How to Find Happiness One Friend at a Time

by francine Hardaway on January 23, 2011

One of the worst things about The Great Recession is the way it has forced people to think about wealth and equate wealth with money. For more than two years we have had a national conversation about wealth, using wealth to mean money.  Who has it (Goldman Sachs bankers and lobbyists), and who doesn’t (homeowners, Baby Boomers looking to retire, people on unemployment). Who stole it from whom, and how it has been redistributed. This national conversation has led to resentment, polarization, and even violence. But it hasn’t led us to happiness.

Only at the end of the Recession has the conversation shifted from concerns about wealth to  a discussion about happiness. Now the happiness books and articles are coming out. Tony Hsieh‘s book Delivering Happiness, is one of the best. And in Southwest Airlines latest in-flight magazine, I read this one.

What do the happiness books say? That wealth doesn’t buy happiness.  This has even been studied, by Princeton economist Angus Deaton.

It turns out there is a specific dollar number, or income plateau, after which more money has no measurable effect on day-to-day contentment.

The magic income: $75,000 a year. As people earn more money, their day-to-day happiness rises. Until you hit $75,000. After that, it is just more stuff, with no gain in happiness.

Most people know inside themselves that happiness comes from meaning and purpose in life. That’s why when you feel bummed, the quickest way to feel better is to do something for someone else.

All this is by way of saying something made me very happy this morning. And that was a demonstration of friendship.
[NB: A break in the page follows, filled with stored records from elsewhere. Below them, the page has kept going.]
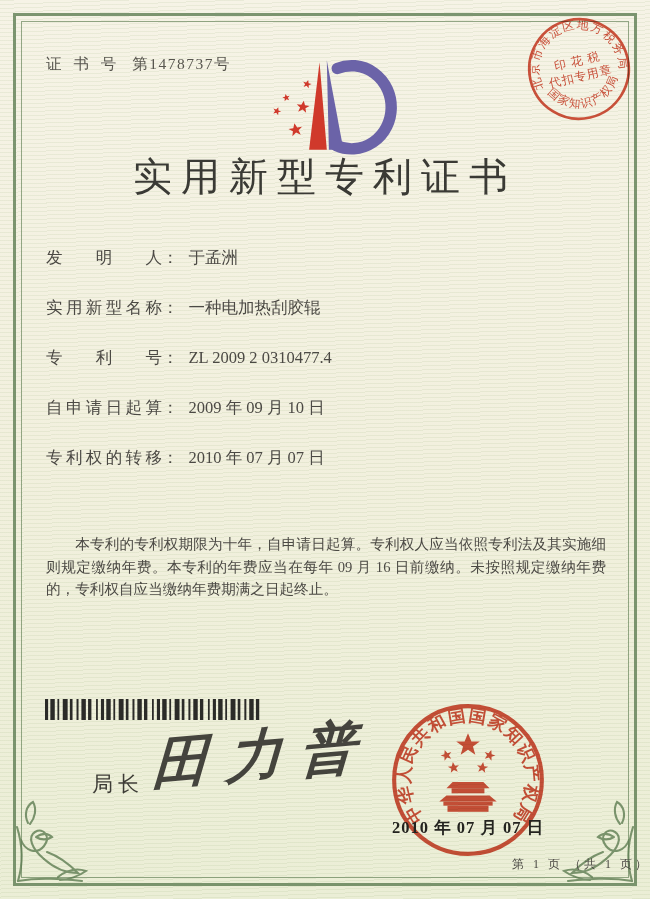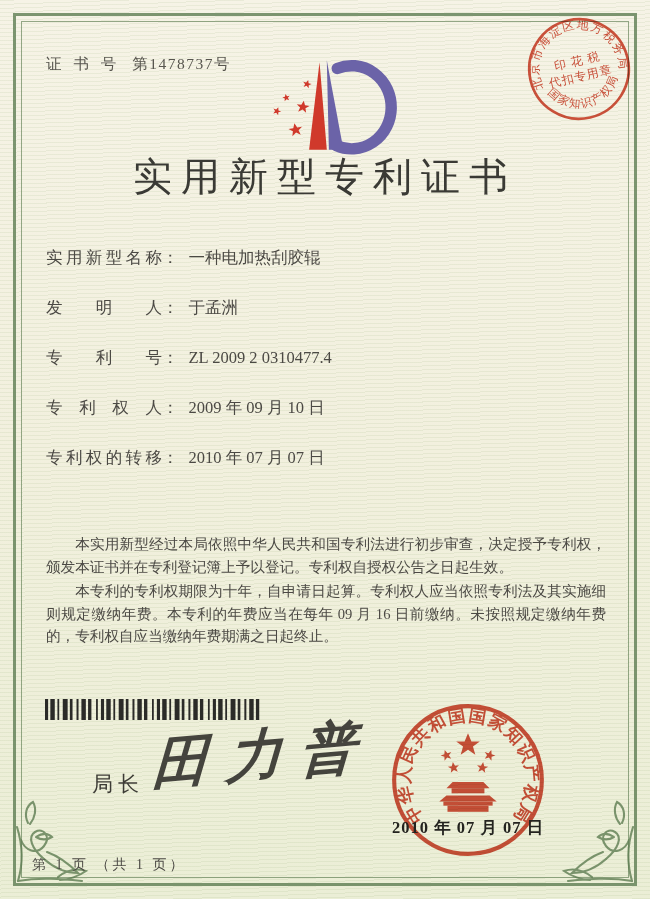"实用新型名称： 一种电加热刮胶辊" div.field { order: before "发明人： 于孟洲" -> after "发明人： 于孟洲" }
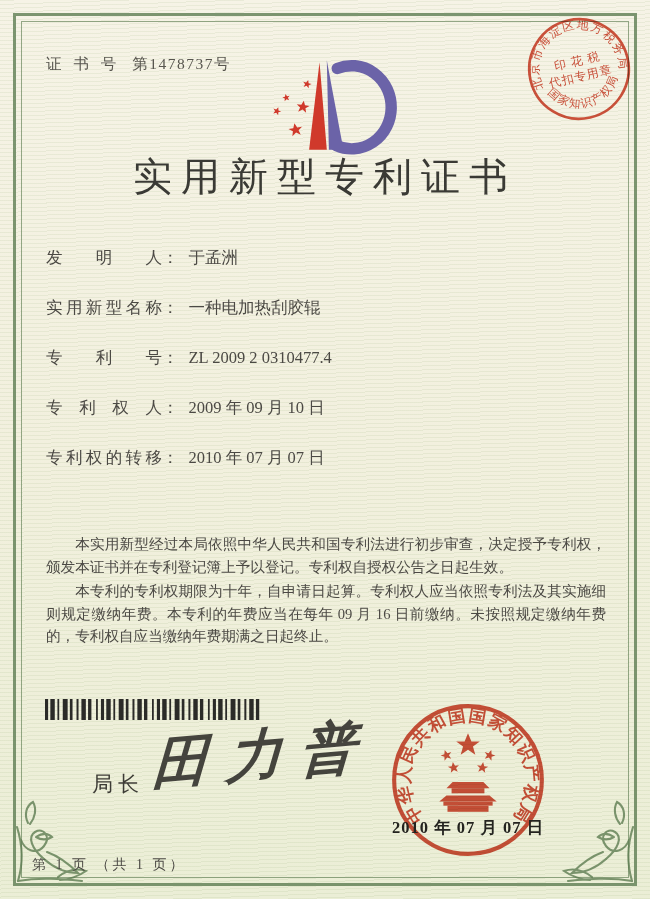"专利权人" span.lbl { text: 专利权人 -> 自申请日起算 }
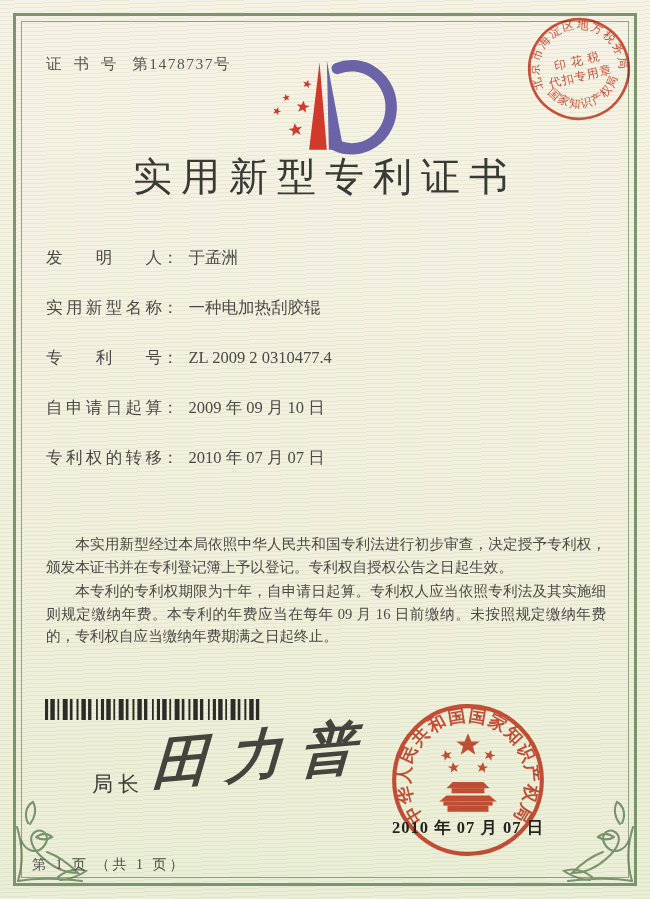"本实用新型经过本局依照中华人民共和国专利法进行初步审查，决定授予专利权，颁发本证" p { html: <p>本实用新型经过本局依照中华人民共和国专利法进行初步审查，决定授予专利权，颁发本证书并在专利登记簿上予以登记。专利权自授权公告之日起生效。</p> -> none }
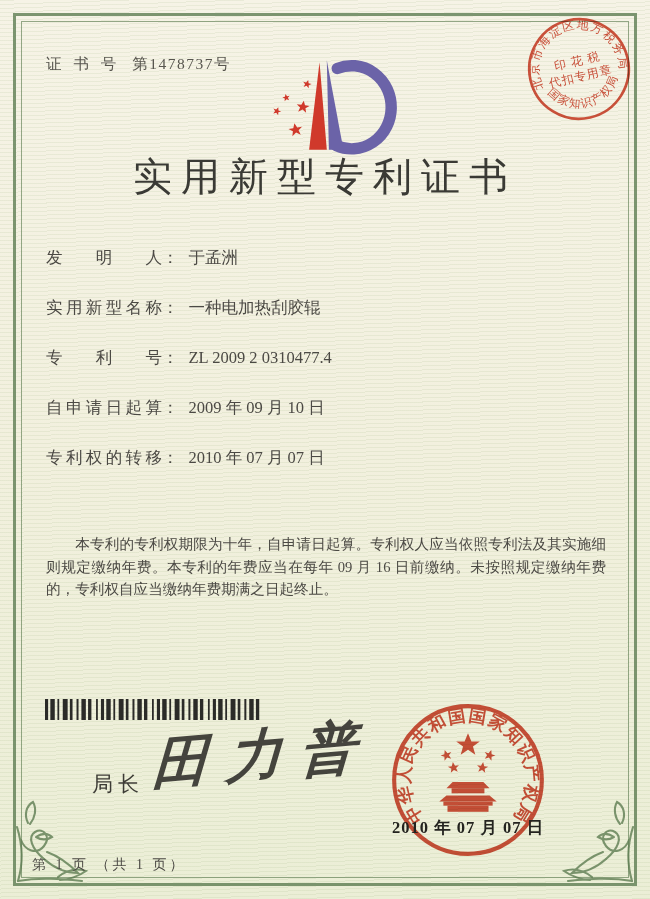"第 1 页 （共 1" .footer { font-size: 14px -> 12px; margin-left: 32px -> none; text-align: left -> right }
I am in California this weekend for the Crunchies and a series of other meetings, and my puppy Sammy is supposed to be in a training class on Sunday morning in Phoenix. I thought he would have to miss it. But two  friends of mine, Jason and Jen, who also have a dog in the class volunteered to pick up Sammy and take him to his obedience lesson.

To me, this is huge. Never mind that 8 AM Sunday morning is a grim enough time to take your own dog to a class. Then crank in the fact that you already have a dog (they have three) and that you will go out of your way to pick up someone else’s dog, take him to the class, and train him for his owner, who for all you know is lolling around in bed by the beach in northern California.

That is friendship. Now work with me here to connect the dots. I am at this moment an enormously happy person. Why? Because Jen and Jason got Sammy and took him to class. I am happy because I have friends who care enough about me and Sammy to do that for us.

And Jen and Jason? I bet they are happy, too, because their lives have been given a bit more meaning and purpose through helping a friend.

All this is merely to say that I recognize and appreciate good deeds and friendship, and that I’ve learned that community, not wealth, is the key to happiness.